**Task brief**
What lines in the material hold the string "successful"? Return every one of them.

(Beginning of Record extracts)

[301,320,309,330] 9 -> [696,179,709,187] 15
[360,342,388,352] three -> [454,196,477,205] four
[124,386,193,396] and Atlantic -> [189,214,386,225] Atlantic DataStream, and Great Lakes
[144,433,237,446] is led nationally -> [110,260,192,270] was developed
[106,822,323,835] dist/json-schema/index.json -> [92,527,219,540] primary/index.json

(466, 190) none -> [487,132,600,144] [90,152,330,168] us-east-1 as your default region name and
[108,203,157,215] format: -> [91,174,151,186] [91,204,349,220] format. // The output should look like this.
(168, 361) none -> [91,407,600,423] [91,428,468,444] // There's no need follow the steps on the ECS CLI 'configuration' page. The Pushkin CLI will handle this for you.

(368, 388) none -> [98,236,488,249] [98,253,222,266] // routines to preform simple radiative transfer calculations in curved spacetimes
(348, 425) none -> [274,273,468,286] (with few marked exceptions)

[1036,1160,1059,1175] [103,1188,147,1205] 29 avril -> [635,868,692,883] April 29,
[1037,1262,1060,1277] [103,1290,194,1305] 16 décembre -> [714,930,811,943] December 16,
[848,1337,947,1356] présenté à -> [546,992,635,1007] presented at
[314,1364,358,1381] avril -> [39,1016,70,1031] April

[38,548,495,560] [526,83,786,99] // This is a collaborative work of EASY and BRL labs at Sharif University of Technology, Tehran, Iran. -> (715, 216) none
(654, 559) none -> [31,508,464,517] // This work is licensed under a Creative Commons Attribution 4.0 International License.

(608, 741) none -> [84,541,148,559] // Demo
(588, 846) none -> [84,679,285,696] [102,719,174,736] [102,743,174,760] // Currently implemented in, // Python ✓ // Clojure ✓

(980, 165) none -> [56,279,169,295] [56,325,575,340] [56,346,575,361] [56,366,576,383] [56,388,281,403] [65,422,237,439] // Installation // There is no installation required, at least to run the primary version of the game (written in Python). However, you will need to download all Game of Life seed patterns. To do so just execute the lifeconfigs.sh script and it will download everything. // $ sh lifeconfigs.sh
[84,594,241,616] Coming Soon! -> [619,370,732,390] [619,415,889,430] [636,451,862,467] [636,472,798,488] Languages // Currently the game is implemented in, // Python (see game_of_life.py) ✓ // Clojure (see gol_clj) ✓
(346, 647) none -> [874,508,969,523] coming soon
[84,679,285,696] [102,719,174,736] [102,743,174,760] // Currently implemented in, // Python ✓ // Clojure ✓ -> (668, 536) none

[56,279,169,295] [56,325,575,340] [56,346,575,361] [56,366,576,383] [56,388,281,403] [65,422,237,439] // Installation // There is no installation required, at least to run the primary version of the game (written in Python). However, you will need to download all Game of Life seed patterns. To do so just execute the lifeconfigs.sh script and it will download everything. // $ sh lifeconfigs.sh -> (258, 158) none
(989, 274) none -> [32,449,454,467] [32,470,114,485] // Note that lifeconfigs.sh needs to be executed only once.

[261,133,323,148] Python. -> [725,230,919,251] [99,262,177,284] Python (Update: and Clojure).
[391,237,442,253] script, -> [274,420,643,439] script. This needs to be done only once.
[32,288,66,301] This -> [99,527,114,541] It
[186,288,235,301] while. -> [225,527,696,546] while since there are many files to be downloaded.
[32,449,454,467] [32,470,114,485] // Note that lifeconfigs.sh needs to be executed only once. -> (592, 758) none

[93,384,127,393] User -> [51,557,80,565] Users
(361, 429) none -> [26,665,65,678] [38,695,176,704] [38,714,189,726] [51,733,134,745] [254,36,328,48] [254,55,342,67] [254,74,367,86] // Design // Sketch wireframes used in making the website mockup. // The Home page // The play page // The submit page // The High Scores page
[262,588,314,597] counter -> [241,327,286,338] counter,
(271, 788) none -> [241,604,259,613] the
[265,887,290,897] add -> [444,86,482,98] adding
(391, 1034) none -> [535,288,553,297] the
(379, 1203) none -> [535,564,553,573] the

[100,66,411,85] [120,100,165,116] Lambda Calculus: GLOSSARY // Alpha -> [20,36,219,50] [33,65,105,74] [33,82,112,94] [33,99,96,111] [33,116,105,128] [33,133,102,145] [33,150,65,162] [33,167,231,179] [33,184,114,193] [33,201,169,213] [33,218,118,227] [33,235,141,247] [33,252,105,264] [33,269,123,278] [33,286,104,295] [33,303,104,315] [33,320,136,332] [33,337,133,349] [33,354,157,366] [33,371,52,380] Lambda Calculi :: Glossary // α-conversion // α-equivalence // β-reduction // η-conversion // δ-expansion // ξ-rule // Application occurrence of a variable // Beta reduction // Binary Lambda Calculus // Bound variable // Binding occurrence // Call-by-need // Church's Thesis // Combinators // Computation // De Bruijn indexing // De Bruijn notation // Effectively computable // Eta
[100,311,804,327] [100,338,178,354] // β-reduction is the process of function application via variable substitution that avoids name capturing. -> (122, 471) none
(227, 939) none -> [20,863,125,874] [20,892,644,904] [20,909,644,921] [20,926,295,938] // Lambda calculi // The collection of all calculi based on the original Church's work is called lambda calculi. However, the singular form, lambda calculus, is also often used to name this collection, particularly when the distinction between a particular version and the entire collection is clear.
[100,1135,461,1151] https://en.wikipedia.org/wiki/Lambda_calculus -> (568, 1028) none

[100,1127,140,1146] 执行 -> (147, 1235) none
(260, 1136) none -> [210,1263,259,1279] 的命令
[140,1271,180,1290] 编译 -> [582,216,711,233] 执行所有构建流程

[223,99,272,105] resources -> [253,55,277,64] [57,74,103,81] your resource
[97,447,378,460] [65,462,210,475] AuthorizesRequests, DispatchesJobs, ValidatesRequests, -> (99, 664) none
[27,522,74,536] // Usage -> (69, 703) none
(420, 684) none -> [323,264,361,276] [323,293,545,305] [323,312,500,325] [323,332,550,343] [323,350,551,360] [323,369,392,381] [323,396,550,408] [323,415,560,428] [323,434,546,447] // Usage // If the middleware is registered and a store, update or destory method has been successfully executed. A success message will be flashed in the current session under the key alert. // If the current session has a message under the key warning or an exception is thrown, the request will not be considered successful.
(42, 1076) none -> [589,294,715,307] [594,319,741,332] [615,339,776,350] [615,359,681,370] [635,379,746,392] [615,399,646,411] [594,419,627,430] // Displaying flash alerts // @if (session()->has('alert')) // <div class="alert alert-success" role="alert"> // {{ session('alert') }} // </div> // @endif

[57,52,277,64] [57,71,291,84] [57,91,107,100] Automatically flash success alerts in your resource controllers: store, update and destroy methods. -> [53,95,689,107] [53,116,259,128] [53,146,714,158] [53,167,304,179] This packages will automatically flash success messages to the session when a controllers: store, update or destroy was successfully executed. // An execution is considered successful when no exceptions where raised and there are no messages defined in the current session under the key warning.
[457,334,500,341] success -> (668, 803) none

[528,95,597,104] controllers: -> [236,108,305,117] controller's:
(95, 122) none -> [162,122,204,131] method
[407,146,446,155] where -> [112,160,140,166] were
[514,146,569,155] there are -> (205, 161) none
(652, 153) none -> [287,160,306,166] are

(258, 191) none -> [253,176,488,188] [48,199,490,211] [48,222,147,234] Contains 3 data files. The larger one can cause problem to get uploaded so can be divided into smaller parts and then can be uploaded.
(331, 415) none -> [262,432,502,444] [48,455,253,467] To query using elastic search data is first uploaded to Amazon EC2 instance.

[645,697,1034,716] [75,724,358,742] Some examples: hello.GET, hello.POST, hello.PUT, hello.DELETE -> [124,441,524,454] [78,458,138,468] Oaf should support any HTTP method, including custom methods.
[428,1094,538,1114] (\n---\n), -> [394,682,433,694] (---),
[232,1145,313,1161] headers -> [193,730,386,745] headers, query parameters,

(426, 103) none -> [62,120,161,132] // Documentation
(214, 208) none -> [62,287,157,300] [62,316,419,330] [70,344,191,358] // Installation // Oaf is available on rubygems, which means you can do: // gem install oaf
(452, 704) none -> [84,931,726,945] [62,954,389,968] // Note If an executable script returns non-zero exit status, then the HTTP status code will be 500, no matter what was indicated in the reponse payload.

(End of Record extracts)

**Your solution**
(420, 684) none -> [323,264,361,276] [323,293,545,305] [323,312,500,325] [323,332,550,343] [323,350,551,360] [323,369,392,381] [323,396,550,408] [323,415,560,428] [323,434,546,447] // Usage // If the middleware is registered and a store, update or destory method has been successfully executed. A success message will be flashed in the current session under the key alert. // If the current session has a message under the key warning or an exception is thrown, the request will not be considered successful.
[57,52,277,64] [57,71,291,84] [57,91,107,100] Automatically flash success alerts in your resource controllers: store, update and destroy methods. -> [53,95,689,107] [53,116,259,128] [53,146,714,158] [53,167,304,179] This packages will automatically flash success messages to the session when a controllers: store, update or destroy was successfully executed. // An execution is considered successful when no exceptions where raised and there are no messages defined in the current session under the key warning.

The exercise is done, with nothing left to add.